■ Information provided:
-- Opening Marker --

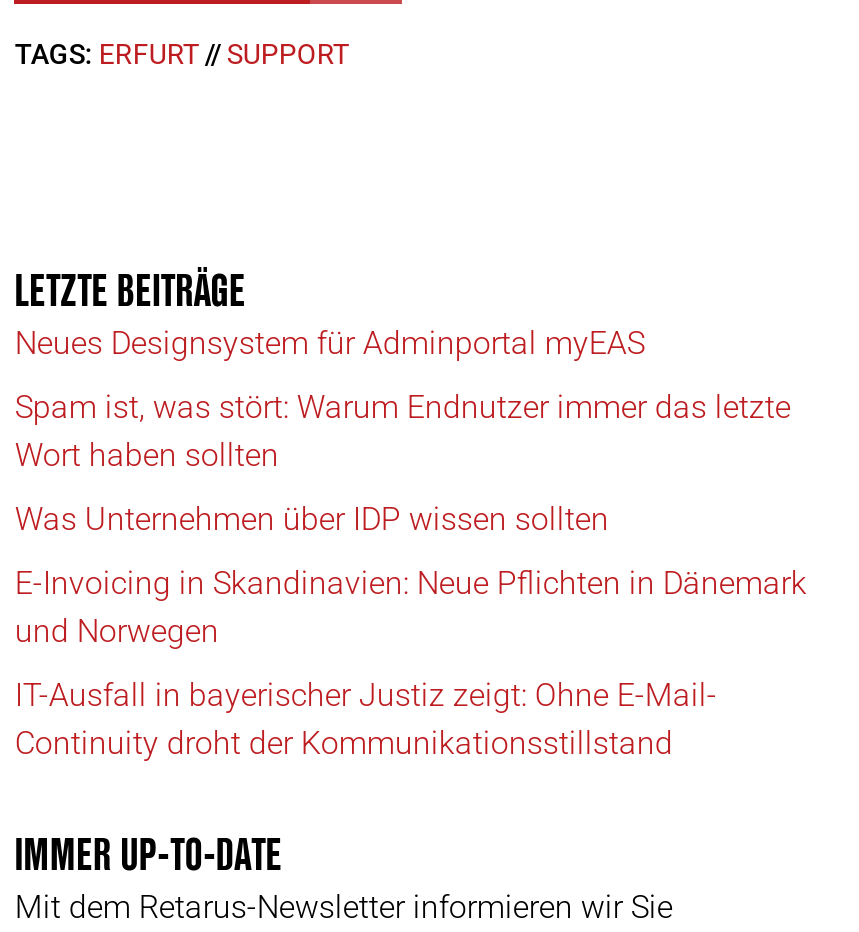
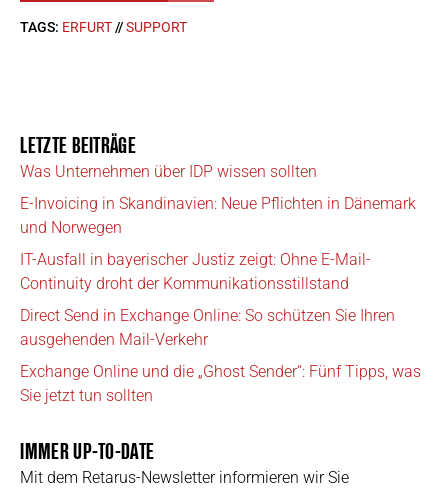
- Neues Designsystem für Adminportal myEAS
- Spam ist, was stört: Warum Endnutzer immer das letzte
- Wort haben sollten

moved up: Was Unternehmen über IDP wissen sollten | E-Invoicing in Skandinavien: Neue Pflichten in Dänemark | und Norwegen | IT-Ausfall in bayerischer Justiz zeigt: Ohne E-Mail- | Continuity droht der Kommunikationsstillstand

+ Direct Send in Exchange Online: So schützen Sie Ihren
+ ausgehenden Mail-Verkehr
+ Exchange Online und die „Ghost Sender“: Fünf Tipps, was
+ Sie jetzt tun sollten
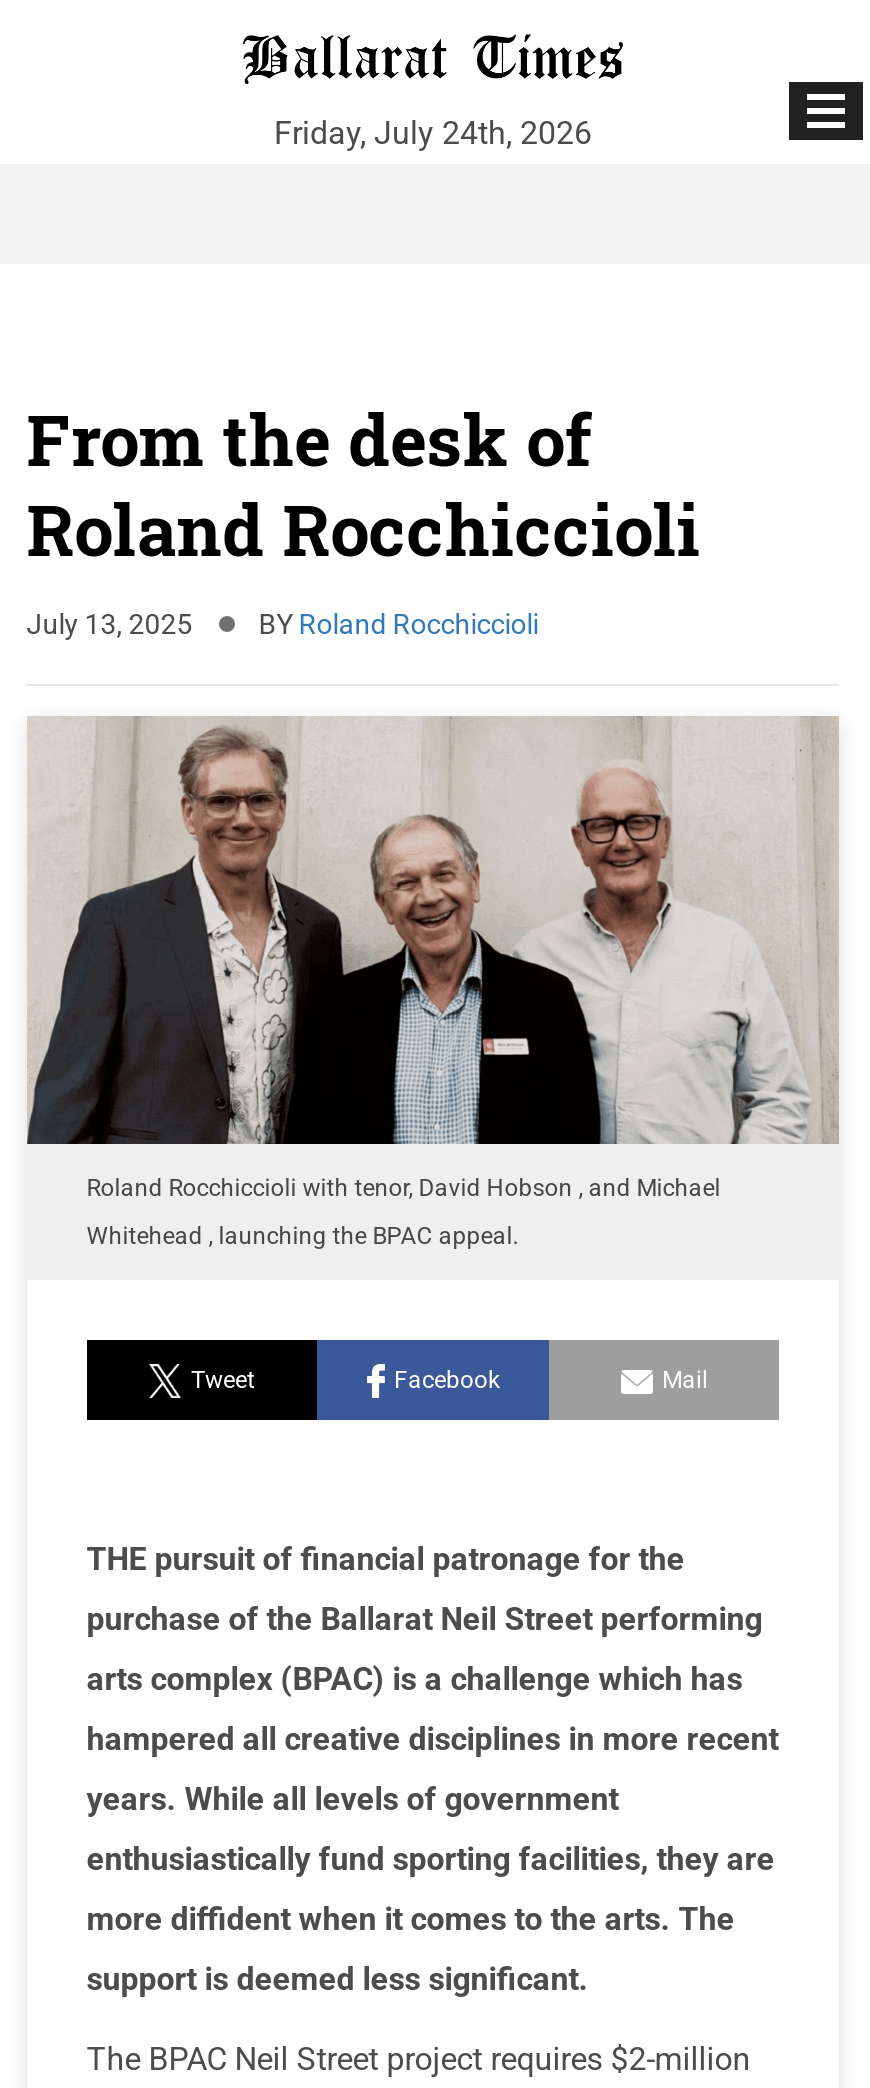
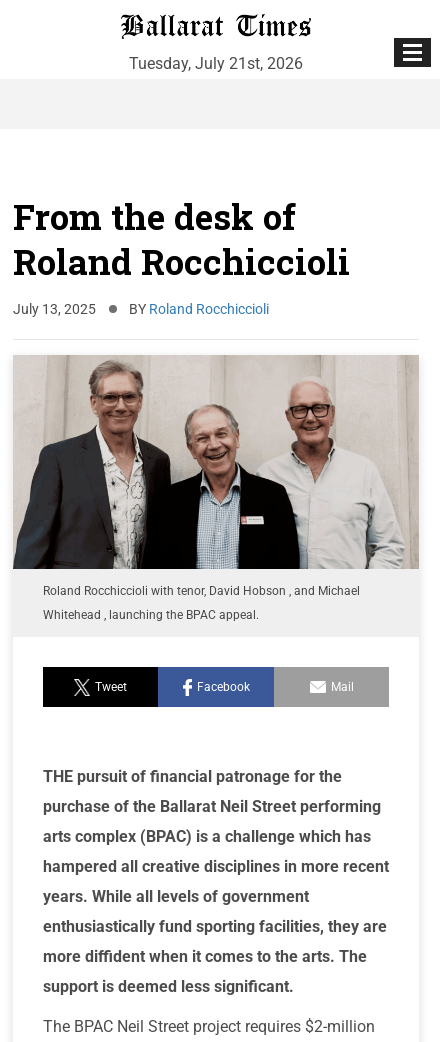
- Friday, July 24th, 2026
+ Tuesday, July 21st, 2026
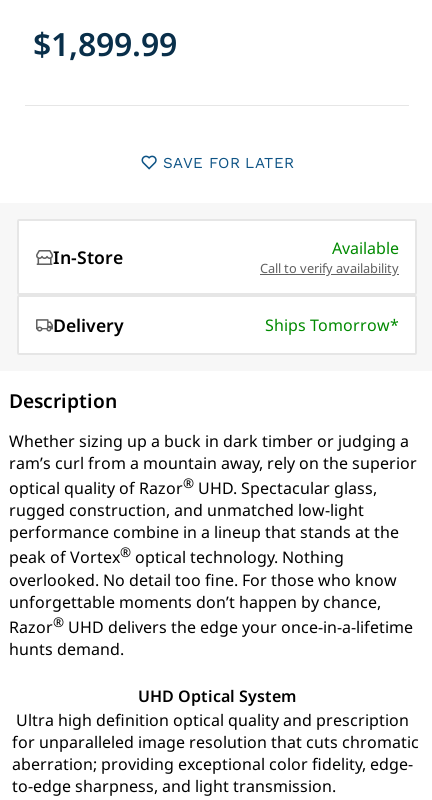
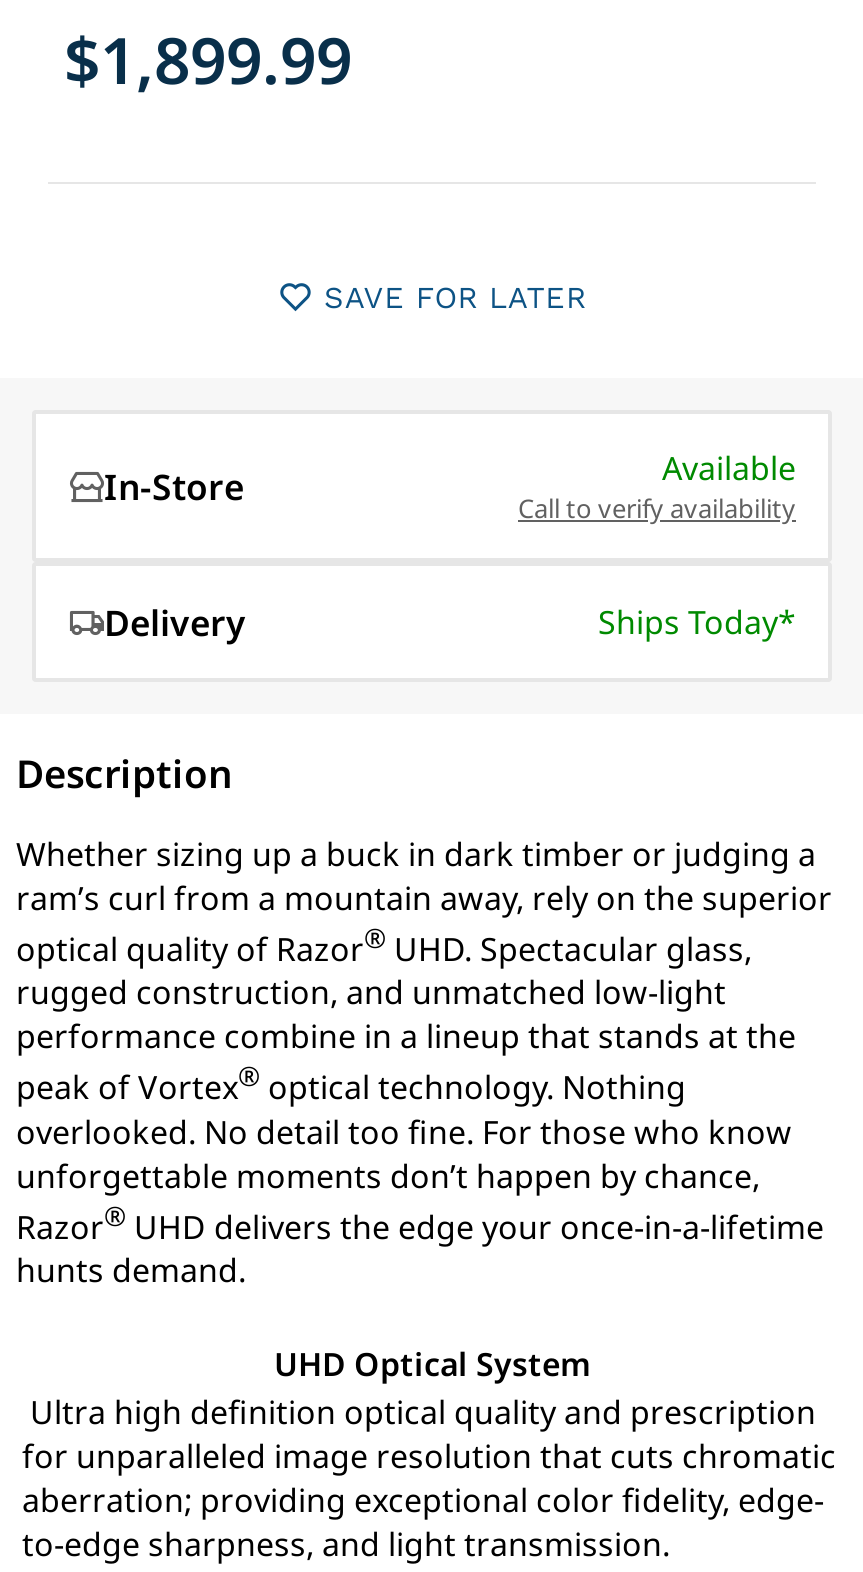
- Ships Tomorrow*
+ Ships Today*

-- Closing Marker --

Only an exact, picture-free copy of the entries counts as the answer.

- Neues Designsystem für Adminportal myEAS
- Spam ist, was stört: Warum Endnutzer immer das letzte
- Wort haben sollten

moved up: Was Unternehmen über IDP wissen sollten | E-Invoicing in Skandinavien: Neue Pflichten in Dänemark | und Norwegen | IT-Ausfall in bayerischer Justiz zeigt: Ohne E-Mail- | Continuity droht der Kommunikationsstillstand

+ Direct Send in Exchange Online: So schützen Sie Ihren
+ ausgehenden Mail-Verkehr
+ Exchange Online und die „Ghost Sender“: Fünf Tipps, was
+ Sie jetzt tun sollten
- Friday, July 24th, 2026
+ Tuesday, July 21st, 2026
- Ships Tomorrow*
+ Ships Today*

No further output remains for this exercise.